WORK REQUEST.
Your reply is to be the lines below, exactly as written, with images omitted.

Dataset entries:
"""
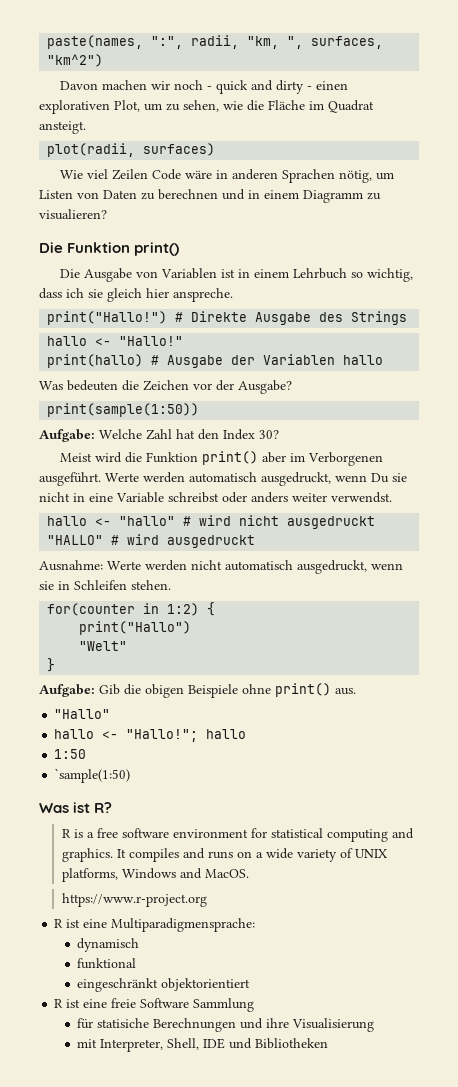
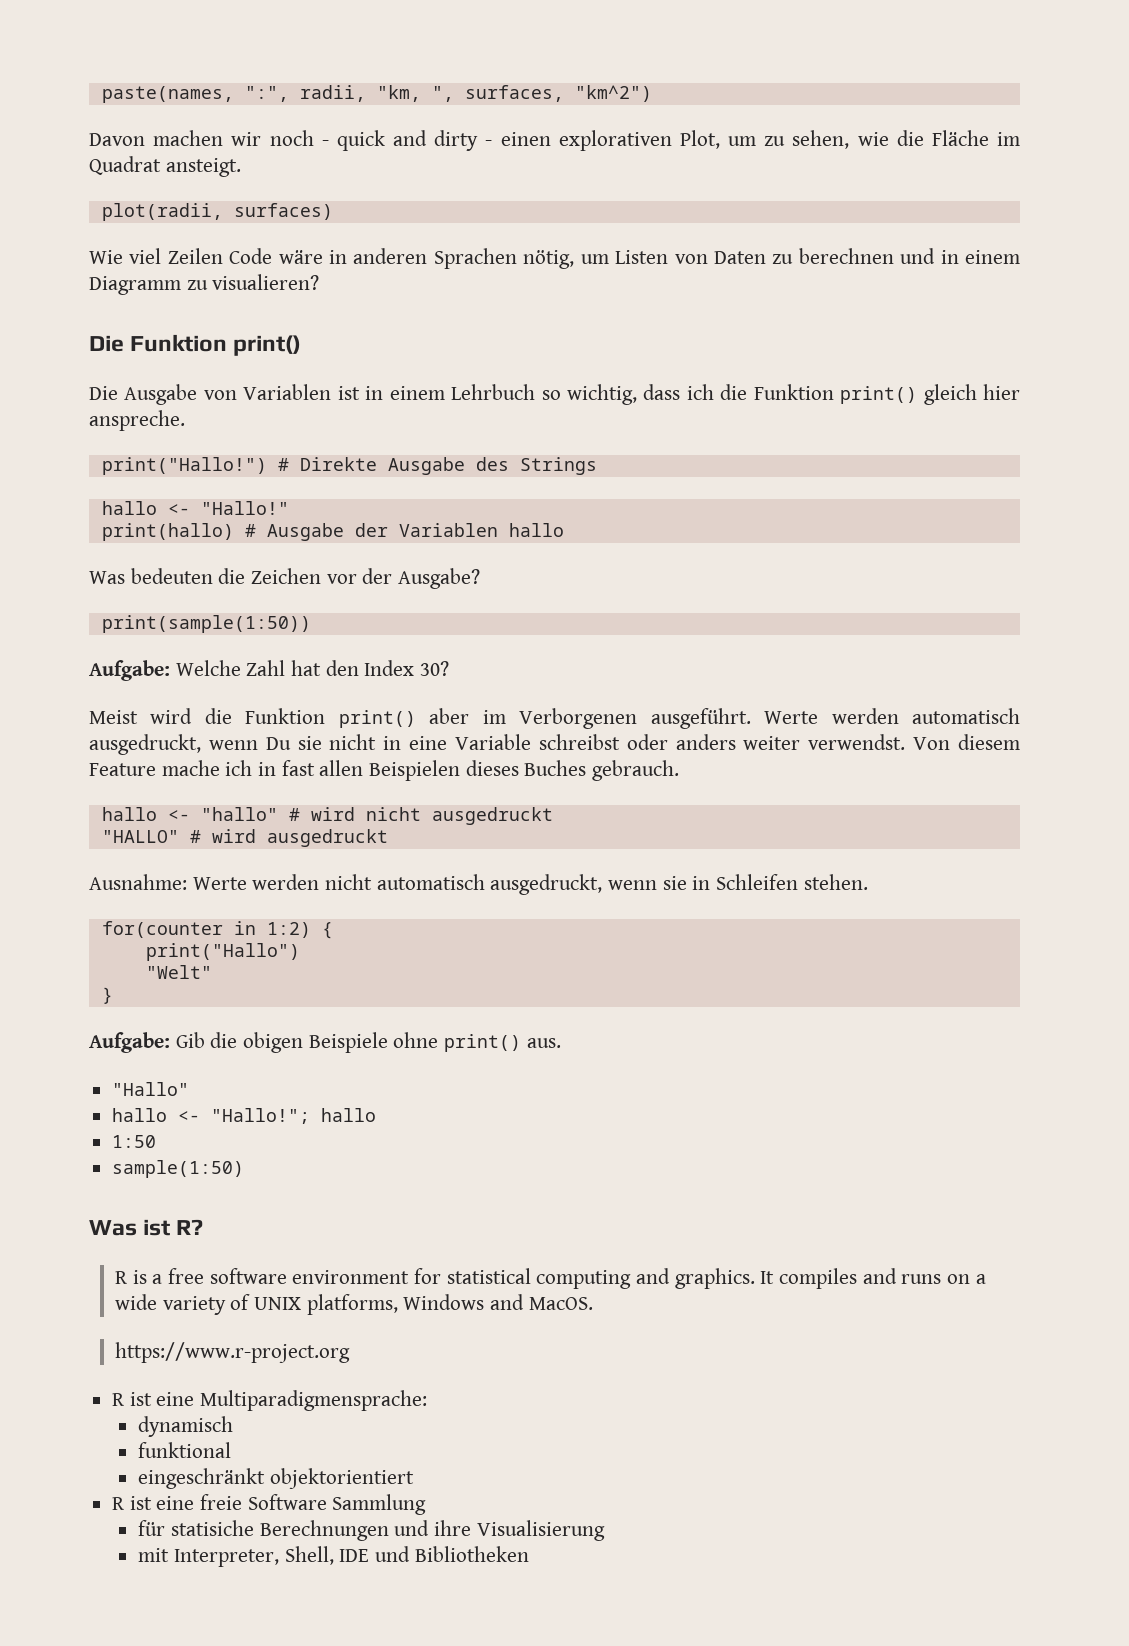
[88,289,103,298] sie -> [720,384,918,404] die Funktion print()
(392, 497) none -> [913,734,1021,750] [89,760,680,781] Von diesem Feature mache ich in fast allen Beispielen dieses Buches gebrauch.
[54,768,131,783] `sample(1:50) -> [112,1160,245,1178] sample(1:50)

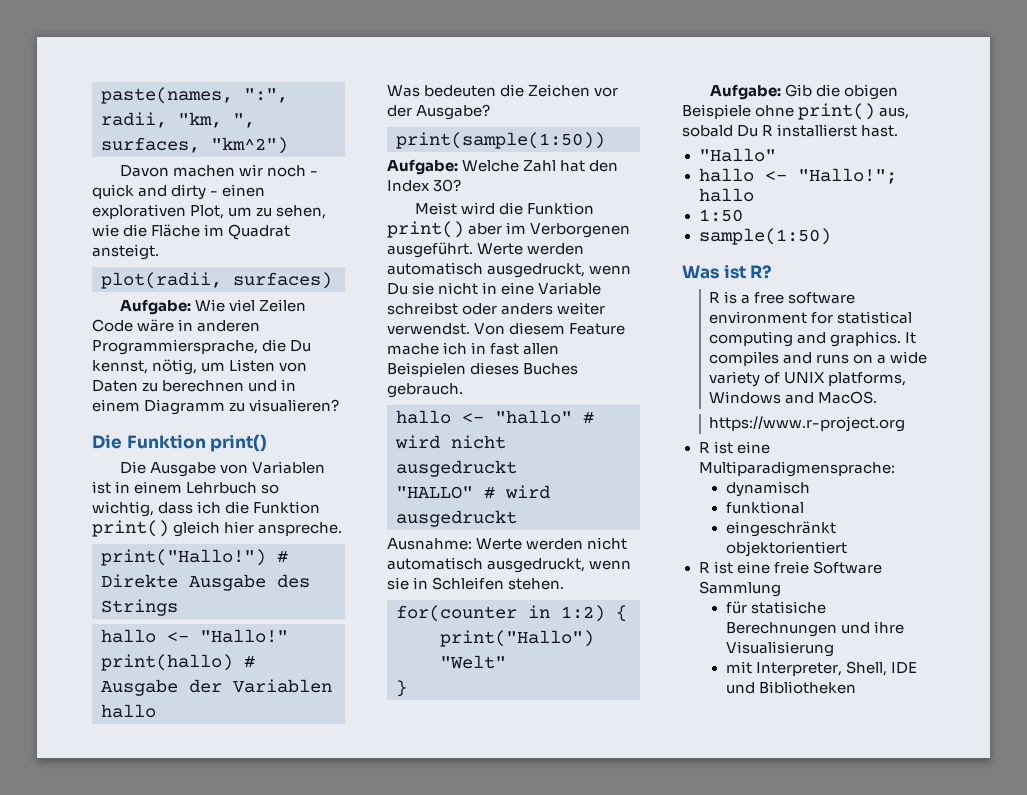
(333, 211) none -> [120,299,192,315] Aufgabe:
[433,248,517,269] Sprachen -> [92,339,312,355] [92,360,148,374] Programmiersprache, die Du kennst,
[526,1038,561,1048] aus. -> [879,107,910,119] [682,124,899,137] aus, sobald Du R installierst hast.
"""
TASK RESULT.
[88,289,103,298] sie -> [720,384,918,404] die Funktion print()
(392, 497) none -> [913,734,1021,750] [89,760,680,781] Von diesem Feature mache ich in fast allen Beispielen dieses Buches gebrauch.
[54,768,131,783] `sample(1:50) -> [112,1160,245,1178] sample(1:50)

(333, 211) none -> [120,299,192,315] Aufgabe:
[433,248,517,269] Sprachen -> [92,339,312,355] [92,360,148,374] Programmiersprache, die Du kennst,
[526,1038,561,1048] aus. -> [879,107,910,119] [682,124,899,137] aus, sobald Du R installierst hast.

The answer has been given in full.